Some argue that the style originated in Spain, as there are many extant examples and a great amount of pictorial and written reference going back to the 14th century. Chopines of the Spanish style were more often conical and symmetric, while their Venetian counterparts are much more artistically carved. That is not to say, however, that Spanish chopines were not adorned; on the contrary, there is evidence of jeweling, gilt lettering along the surround (the material covering the cork or wooden base), tooling, and embroidery on Spanish chopines. The tallest extant chopines are in the Museo Correr in Venice, Italy.

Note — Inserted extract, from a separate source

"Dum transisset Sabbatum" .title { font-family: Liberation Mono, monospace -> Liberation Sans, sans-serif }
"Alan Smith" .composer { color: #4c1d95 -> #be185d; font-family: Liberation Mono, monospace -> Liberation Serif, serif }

In 1430 a Venetian law limited the height of chopines to three inches, but this regulation was widely ignored. Shakespeare joked about the extreme height of the chopines in style in his day by using the word altitude (Hamlet 2.2, the prince greets one of the visiting players – the adolescent boy who would have played the female parts in the all-male troupe – by noting how much "nearer to heaven" the lad had grown since he last saw him "by the altitude of a chopine").

==Surviving examples==
Surviving chopines are typically made of wood or cork, and those in the Spanish style were sometimes banded about with metal. Extant pieces are covered with leather, brocades, or jewel-embroidered velvet. Often, the fabric of the chopine matched the dress or the shoe, but not always. Despite being highly decorated, chopines often remained hidden under the wearer's skirt, unavailable for any critical observation, but the design of the shoes caused the wearer to have a very "comical walk".

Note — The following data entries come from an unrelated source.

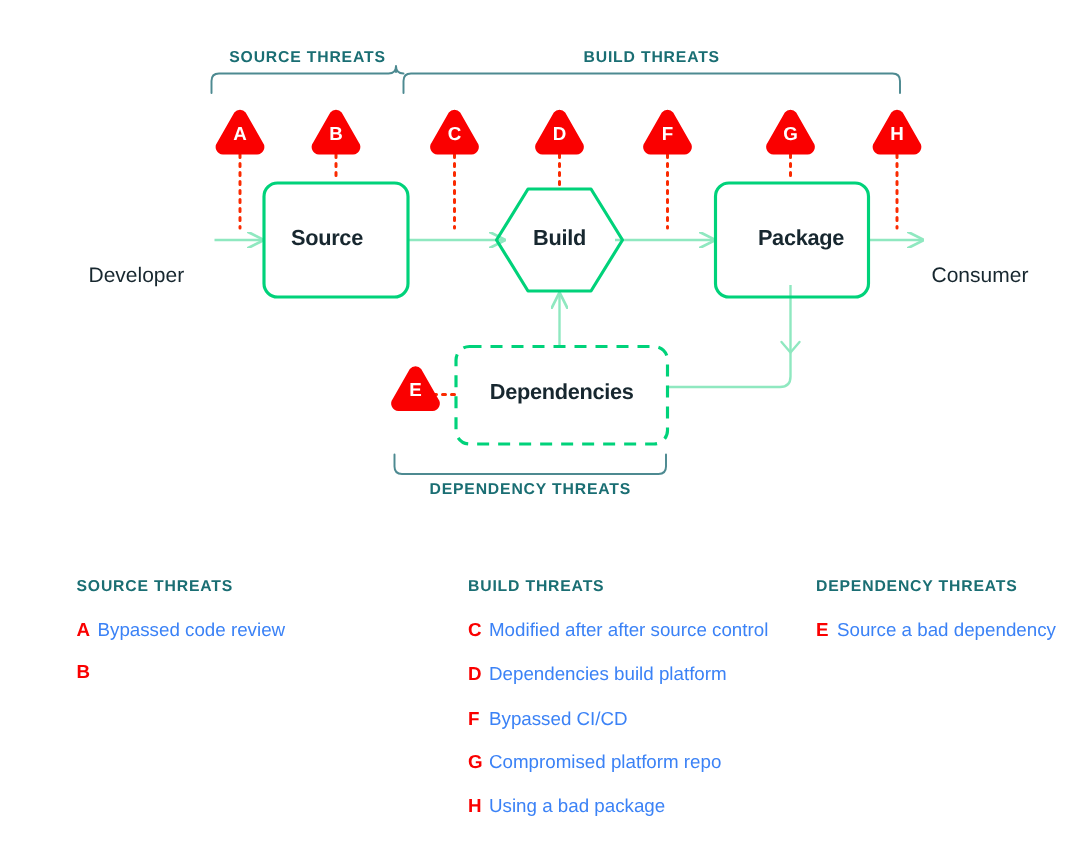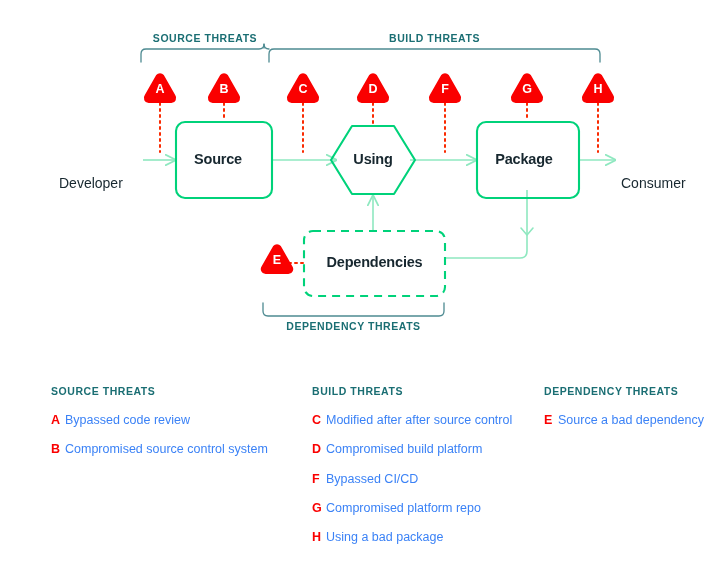"Using" div.abs { text: Using -> Build }
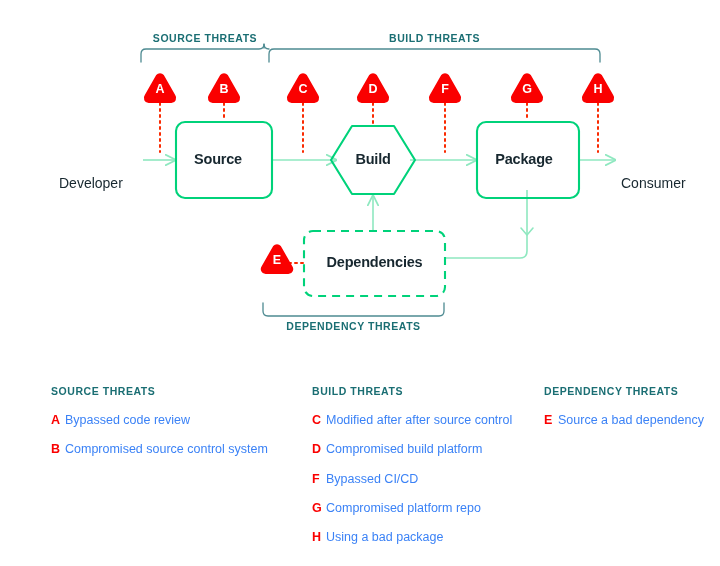"Package" div.abs { padding-left: none -> 10px }
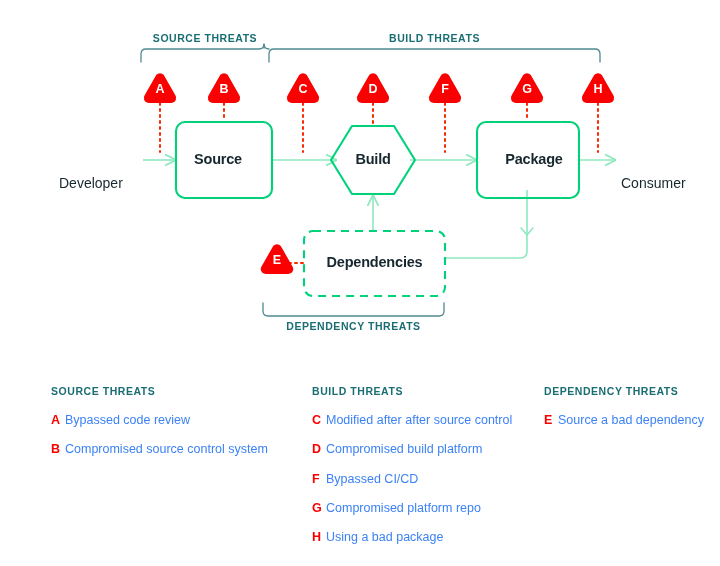"Compromised source control system" span.legend-text { html: <span>Compromised source control system</span> -> none }
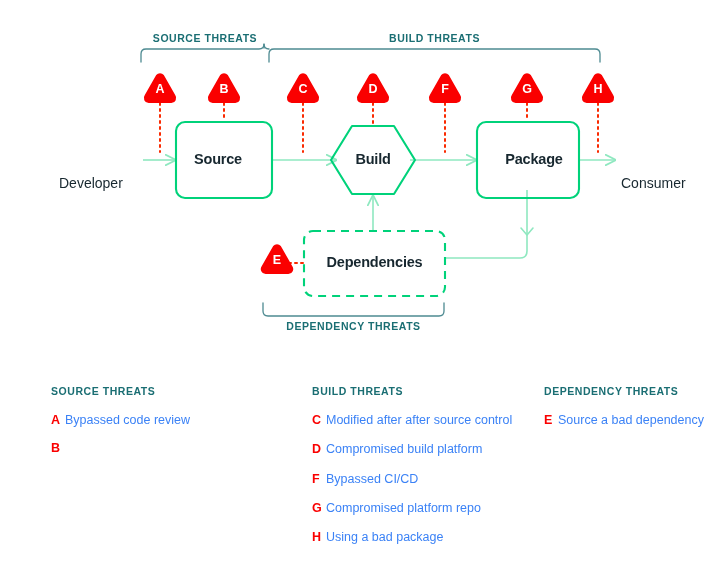"Compromised build platform" span.legend-text { text: Compromised -> Dependencies }
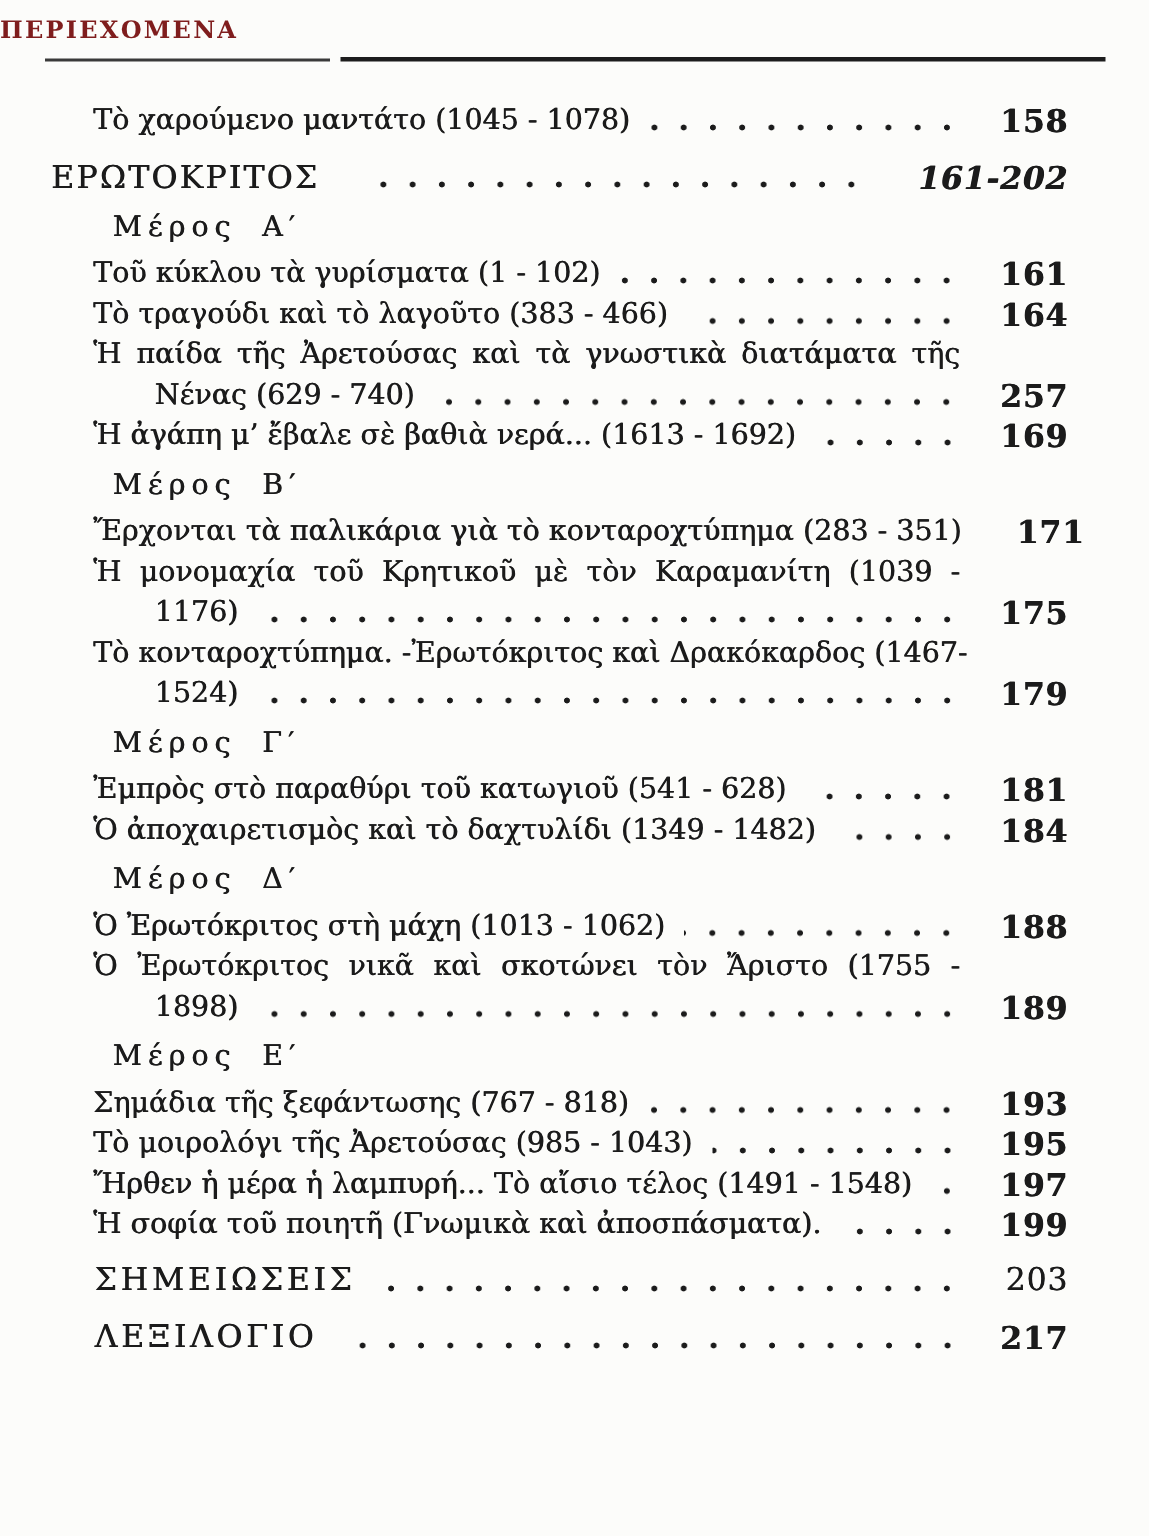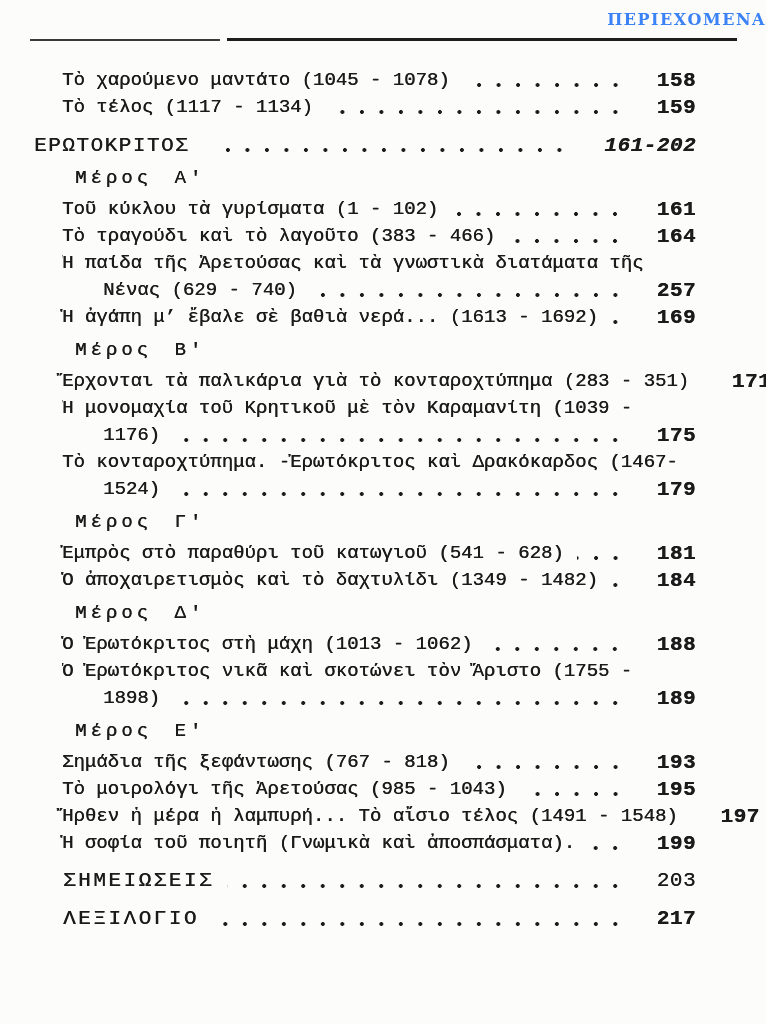"ΠΕΡΙΕΧΟΜΕΝΑ" .header { color: #3b82f6 -> #7f1d1d; text-align: right -> left }
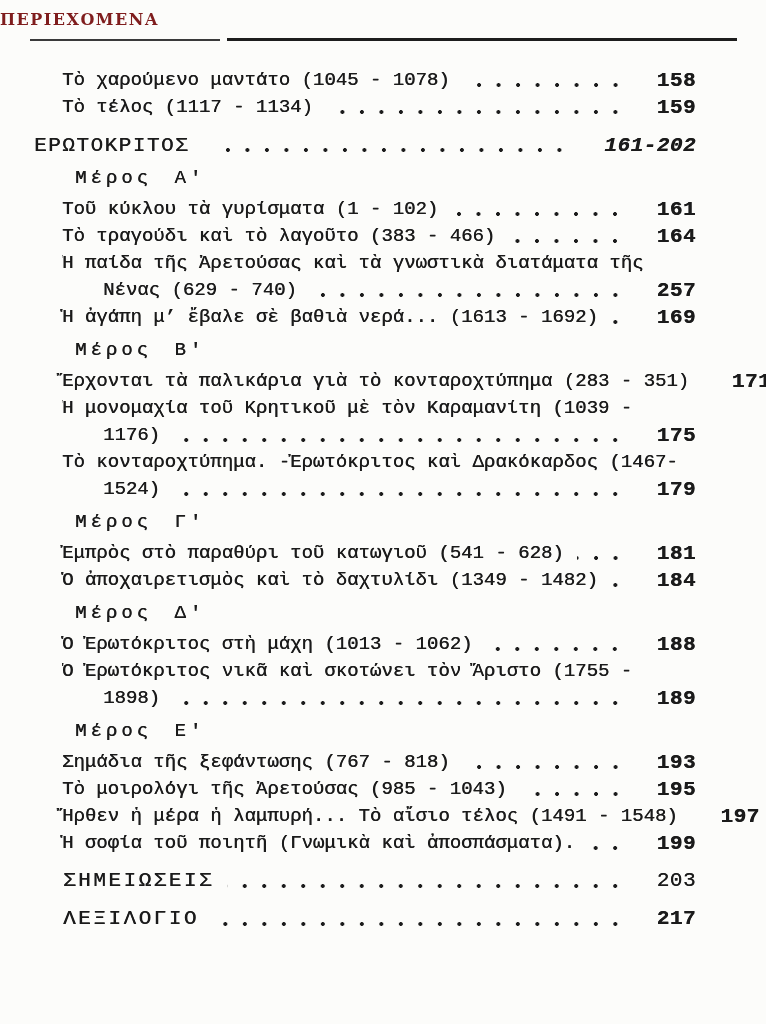"Τὸ χαρούμενο μαντάτο (1045 -" .toc { font-family: Liberation Mono, monospace -> none; right: 16px -> 0 }
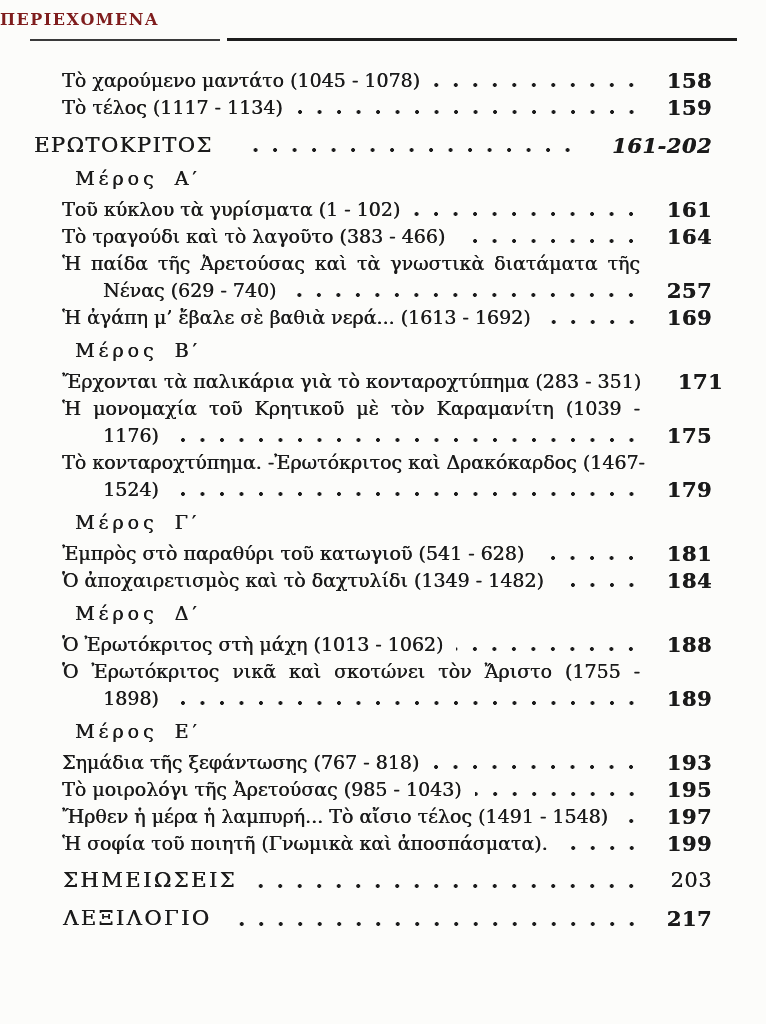"Τὸ τέλος (1117 - 1134)" div.row { html: <div> <span>Τὸ τέλος (1117 - 1134)</span> <span></span> <span>159</span> </div> -> none }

==Practical difficulties==
According to some scholars, chopines caused an unstable and inelegant gait. Noblewomen wearing them might need two servants in order to walk around safely - her ladyship could support herself on the servants' shoulders. Other scholars have argued that with practice a woman could walk and even dance gracefully. In his dancing manual Nobilità di dame (1600), the Italian dancing-master Fabritio Caroso writes that with care a woman practised in wearing her chopines could move "with grace, seemliness, and beauty" and even "dance flourishes and galliard variations". Chopines were usually put on with the help of two servants.

==Cognates==
There are a great many cognates of the word "chopine" ("chapiney", "choppins", etc.). The term chopine itself appears to come from Old Spanish chapín via Middle French. (Neither the word "chopine" nor any word similar to it (chioppino, cioppino, etc.) appears in Florio's Italian/English dictionaries of either 1598 or 1611. The Renaissance Italian equivalent, instead, seems to be zoccolo
(English plural: clogs), which likely comes from the Italian word zocco, meaning a stump or a block of wood. Florio does, however, use the word "chopinos" in his English definition of zoccoli.)